→ Try it
No pictures should be carried over. Output all other parts of the entries verbatim.
━━━ Available records
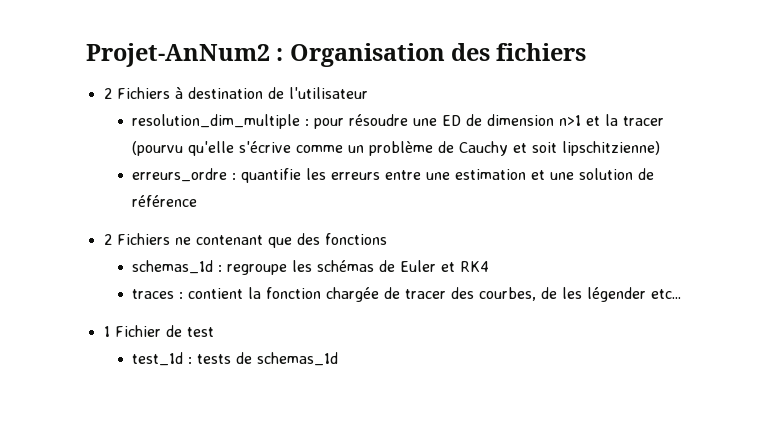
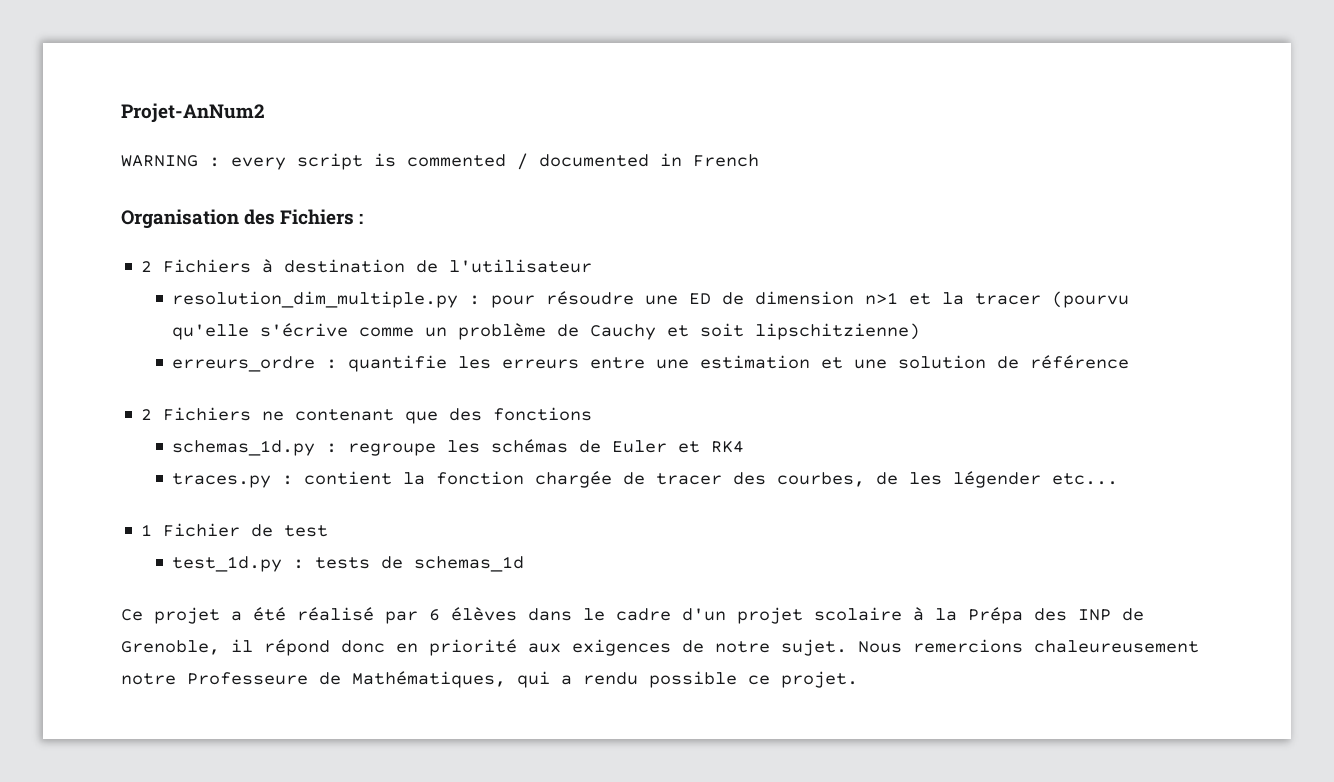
[276,43,587,67] : Organisation des fichiers -> [121,153,759,170] [121,209,364,229] // WARNING : every script is commented / documented in French // Organisation des Fichiers :
[132,114,301,129] resolution_dim_multiple -> [172,291,459,308] resolution_dim_multiple.py
[132,260,214,274] schemas_1d -> [172,440,316,456] schemas_1d.py
[132,289,175,299] traces -> [172,473,272,488] traces.py
[132,352,184,366] test_1d -> [172,556,283,572] test_1d.py
(339, 359) none -> [121,607,1144,624] [121,639,1199,656] [121,671,858,688] // Ce projet a été réalisé par 6 élèves dans le cadre d'un projet scolaire à la Prépa des INP de Grenoble, il répond donc en priorité aux exigences de notre sujet. Nous remercions chaleureusement notre Professeure de Mathématiques, qui a rendu possible ce projet.

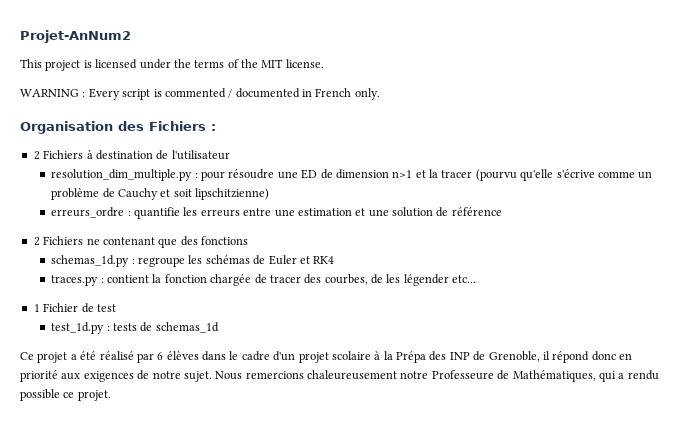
(265, 113) none -> [20,59,324,71] // This project is licensed under the terms of the MIT license.
[231,157,286,170] every -> [88,88,120,100] Every
(759, 160) none -> [354,88,380,100] only.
━━━━━━
→ Result of the exercise
[276,43,587,67] : Organisation des fichiers -> [121,153,759,170] [121,209,364,229] // WARNING : every script is commented / documented in French // Organisation des Fichiers :
[132,114,301,129] resolution_dim_multiple -> [172,291,459,308] resolution_dim_multiple.py
[132,260,214,274] schemas_1d -> [172,440,316,456] schemas_1d.py
[132,289,175,299] traces -> [172,473,272,488] traces.py
[132,352,184,366] test_1d -> [172,556,283,572] test_1d.py
(339, 359) none -> [121,607,1144,624] [121,639,1199,656] [121,671,858,688] // Ce projet a été réalisé par 6 élèves dans le cadre d'un projet scolaire à la Prépa des INP de Grenoble, il répond donc en priorité aux exigences de notre sujet. Nous remercions chaleureusement notre Professeure de Mathématiques, qui a rendu possible ce projet.

(265, 113) none -> [20,59,324,71] // This project is licensed under the terms of the MIT license.
[231,157,286,170] every -> [88,88,120,100] Every
(759, 160) none -> [354,88,380,100] only.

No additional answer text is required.